How to use Stored Password Protection with encrypted SMB

• Preface
• Prerequisites
• Set up systems in the same domain
• Create the encrypted password properties files for Stored Password Protection
• Server setup for encrypted SMB
• Client setup for encrypted SMB
• Access the encrypted password properties files for Stored Password Protection
• Run a Java program using Stored Password Protection
• Securing the Stored Password Protection files

Preface

This document describes how to configure the Teradata JDBC Driver with Stored Password Protection feature on the Windows platform using Server Message Block (SMB 3.0).

Stored Password Protection uses two Java properties files: a password-encryption-key file and an encrypted-password file to provide a password for logging onto a database. The properties files can be located on a network volume to prevent loss of the file in case the physical client machine is stolen. To protect their contents while in transit, an encrypted protocol is used.

Prerequisites

This document was written using Windows Server 2016 & Windows 10 Enterprise systems and JDK 8.0.

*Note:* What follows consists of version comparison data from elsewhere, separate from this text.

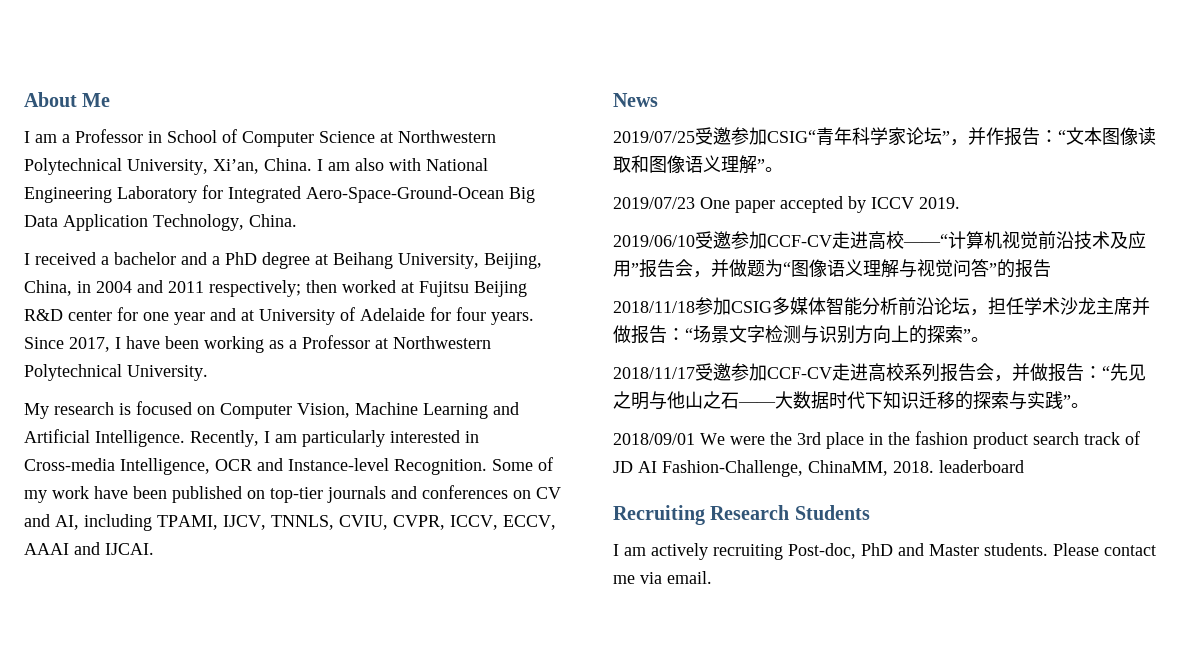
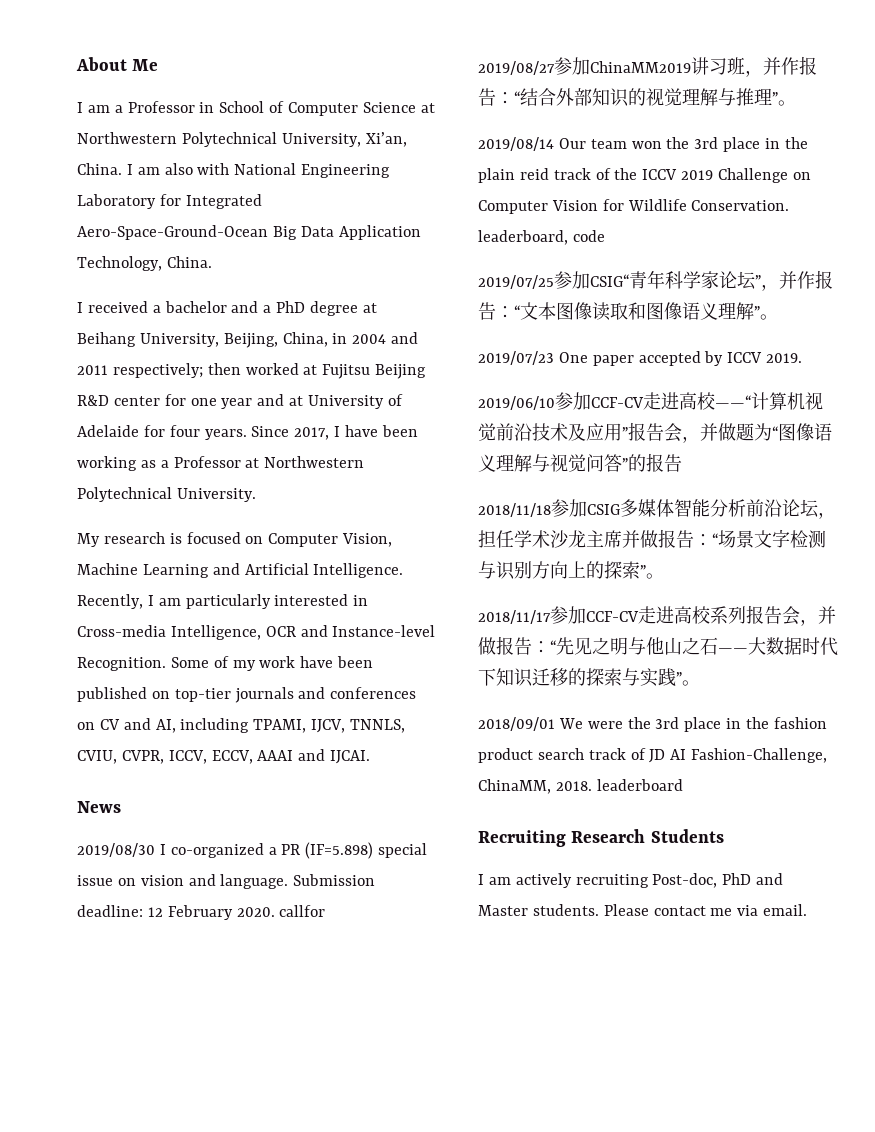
(658, 100) none -> [77,842,428,859] [77,874,376,889] [77,905,326,920] [478,56,817,77] [478,88,796,107] [478,137,808,152] [478,168,811,183] [478,199,790,214] [478,230,605,245] // 2019/08/30 I co-organized a PR (IF=5.898) special issue on vision and language. Submission deadline: 12 February 2020. callfor // 2019/08/27参加ChinaMM2019讲习班，并作报告：“结合外部知识的视觉理解与推理”。 // 2019/08/14 Our team won the 3rd place in the plain reid track of the ICCV 2019 Challenge on Computer Vision for Wildlife Conservation. leaderboard, code
[695,127,731,145] 受邀 -> (554, 282) none
[695,231,731,249] 受邀 -> (555, 403) none
[695,363,731,381] 受邀 -> (551, 617) none

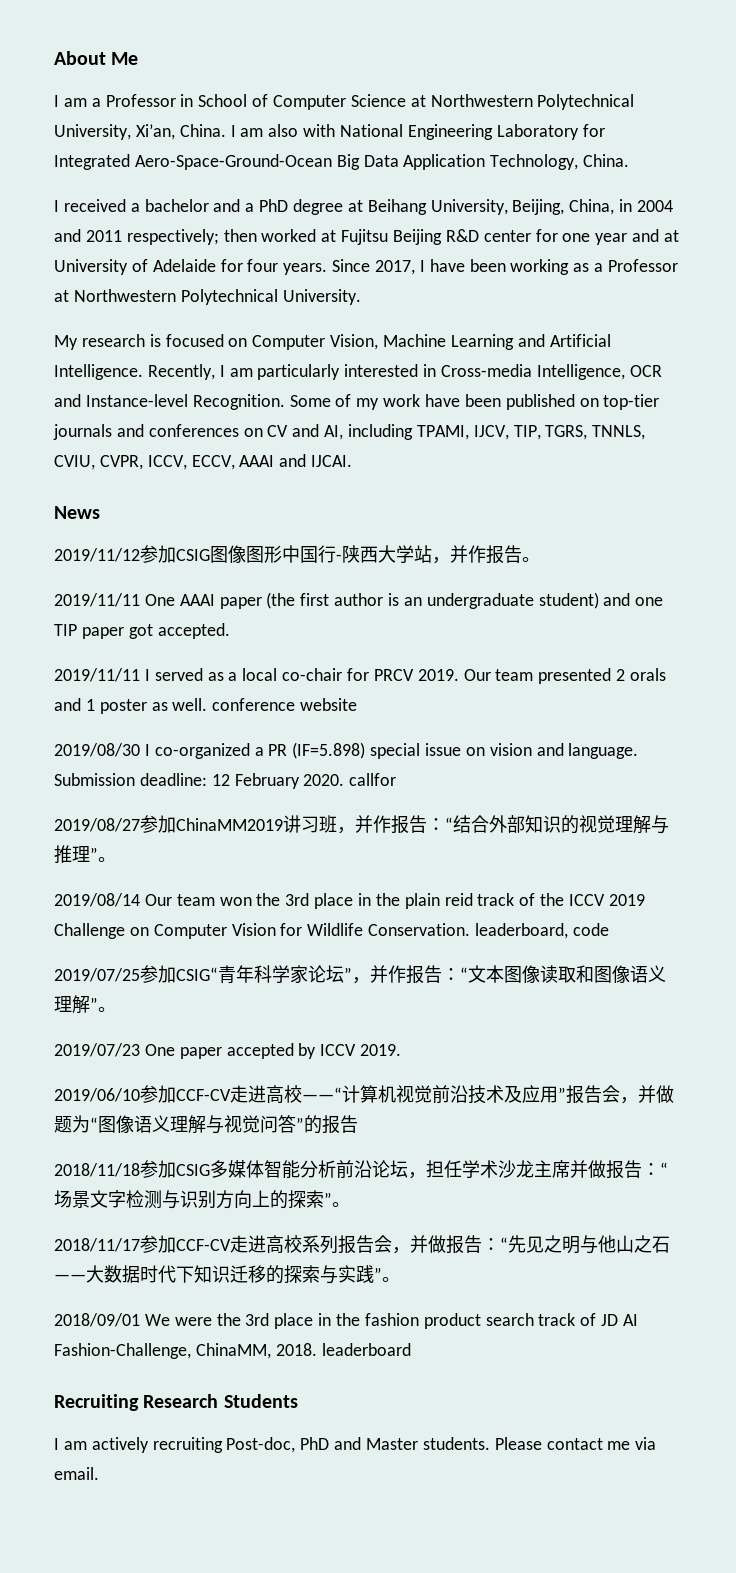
(346, 726) none -> [513,425,588,440] TIP, TGRS,
(121, 807) none -> [54,545,540,564] [54,592,664,609] [54,623,230,639] [54,668,667,684] [54,698,358,714] // 2019/11/12参加CSIG图像图形中国行-陕西大学站，并作报告。 // 2019/11/11 One AAAI paper (the first author is an undergraduate student) and one TIP paper got accepted. // 2019/11/11 I served as a local co-chair for PRCV 2019. Our team presented 2 orals and 1 poster as well. conference website

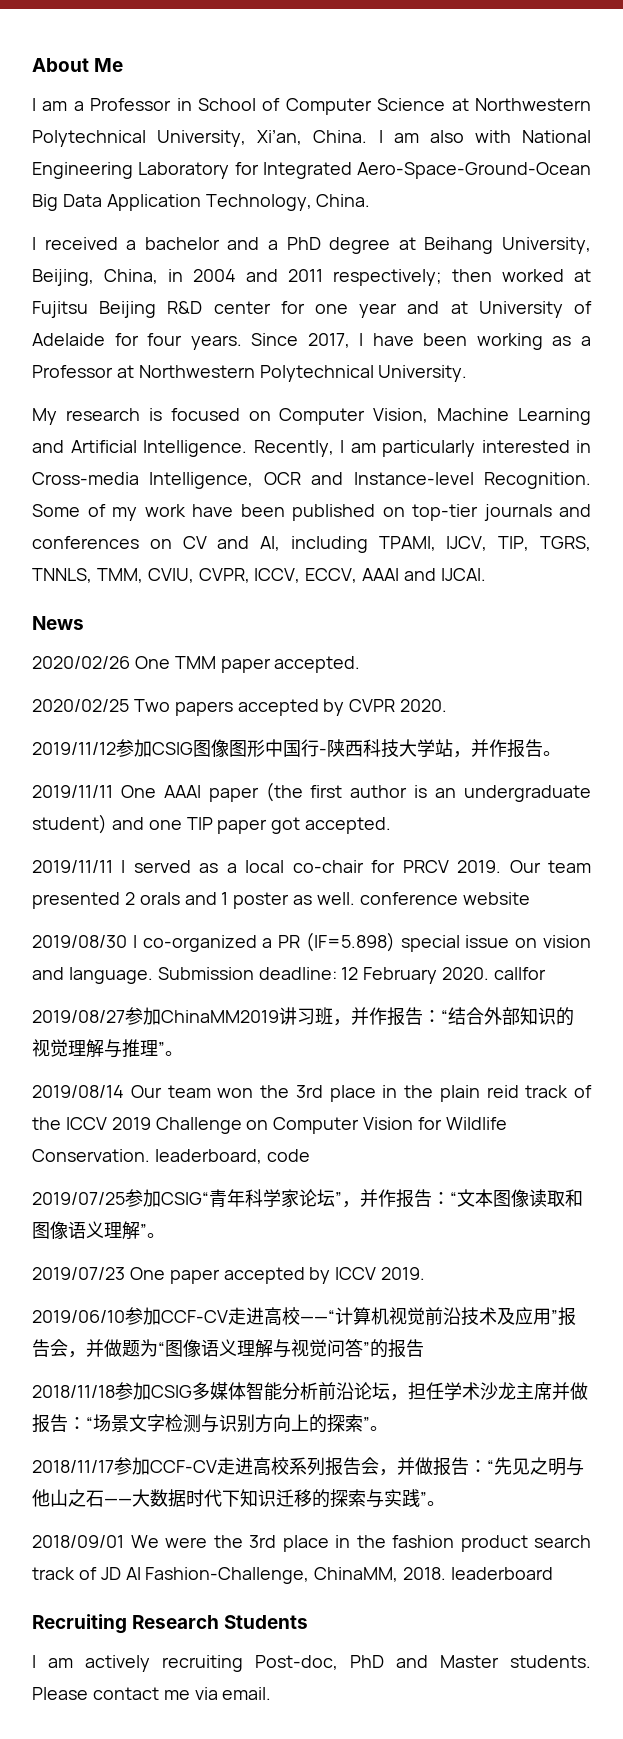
(646, 432) none -> [96,568,143,583] TMM,
(100, 512) none -> [32,656,361,673] [32,699,448,716] // 2020/02/26 One TMM paper accepted. // 2020/02/25 Two papers accepted by CVPR 2020.
(378, 554) none -> [363,739,399,758] 科技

A total of four Windows systems will be used as shown in the table below.

Set up systems in the same domain

The systems "client1", "server1", and "server2" should be set up in the same domain. The systems used in this document were set up on a Kerberos domain. The details of that are beyond the scope of this document and is recommended to be completed by a system administrator.

A Windows user, who will run the sample Java program on the client system and access the shares on the server systems should also be set up in the Windows Active Directory. For the example that follows, we will use the user "guestKrb1".

Create the encrypted password properties files for Stored Password Protection

This section will create the encrypted password properties files needed for the Stored Password Protection example. The properties files will be created with the TJEncryptPassword.java sample program that is part of the Teradata JDBC Driver sample programs. Full documentation on how to run the program is included in the program file.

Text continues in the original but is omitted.